Enterprise by Design certainly seems to be striking a chord with those who come into contact with it. One individual who is full of praise is David Stacey, Managing Director of Zip World UK. David recently selected this year’s winners – a team of students who proposed a package of VR benefits to enhance the customer experience at Zip World sites. David says, “‘There were several ideas with real potential. The final choice was influenced by the credibility of the presenters, the superb content and their professional delivery. We want to work with credible people who fit our culture and brand, and the winning team did that brilliantly. We also wanted an innovative solution that challenged the norm, and, at the same time, delivered commercially across a multisite operation. We felt this group was extremely professional, understood our brand and delivered significant potential for future value.”
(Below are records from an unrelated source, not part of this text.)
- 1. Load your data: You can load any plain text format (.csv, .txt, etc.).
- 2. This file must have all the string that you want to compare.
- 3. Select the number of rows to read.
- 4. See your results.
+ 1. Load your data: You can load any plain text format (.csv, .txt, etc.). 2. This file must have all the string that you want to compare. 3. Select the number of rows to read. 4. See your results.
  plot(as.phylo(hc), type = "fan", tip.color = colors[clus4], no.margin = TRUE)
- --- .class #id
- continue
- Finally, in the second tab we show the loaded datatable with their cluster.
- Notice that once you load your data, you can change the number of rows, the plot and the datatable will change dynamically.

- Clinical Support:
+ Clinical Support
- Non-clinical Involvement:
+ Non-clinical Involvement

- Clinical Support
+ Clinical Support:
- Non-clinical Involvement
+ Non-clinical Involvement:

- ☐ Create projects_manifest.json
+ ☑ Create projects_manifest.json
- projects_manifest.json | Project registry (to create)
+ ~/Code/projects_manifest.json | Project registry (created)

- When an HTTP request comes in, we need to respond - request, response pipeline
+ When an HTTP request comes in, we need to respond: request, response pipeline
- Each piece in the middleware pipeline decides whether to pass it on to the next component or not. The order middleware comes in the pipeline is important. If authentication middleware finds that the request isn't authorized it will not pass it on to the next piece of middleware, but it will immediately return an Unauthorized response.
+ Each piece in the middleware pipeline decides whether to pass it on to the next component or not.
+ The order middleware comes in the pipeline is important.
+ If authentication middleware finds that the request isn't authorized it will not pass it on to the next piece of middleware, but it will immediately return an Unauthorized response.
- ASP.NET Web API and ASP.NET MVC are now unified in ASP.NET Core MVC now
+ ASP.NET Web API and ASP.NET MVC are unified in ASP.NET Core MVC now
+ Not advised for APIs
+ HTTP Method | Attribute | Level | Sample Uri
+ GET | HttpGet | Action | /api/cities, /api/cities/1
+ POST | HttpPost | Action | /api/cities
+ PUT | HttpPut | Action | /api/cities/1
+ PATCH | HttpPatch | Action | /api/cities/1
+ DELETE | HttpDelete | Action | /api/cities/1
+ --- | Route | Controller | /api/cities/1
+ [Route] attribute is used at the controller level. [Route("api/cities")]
Andrew welcomes positive feedback like this but is also firmly focussed on the future. “We have a strong ecosystem here at Bangor University,” he says. “With a superb fab-lab facility in Pontio Innovation and impressive collaboration with academics, both here in our own university and with leading universities worldwide, we have the potential to change the way in which industry and academia combine in terms of exciting design and innovation. Expanding our programmes – including a new Masters in Design and Innovation – will further support this vital component in our society’s future economy.”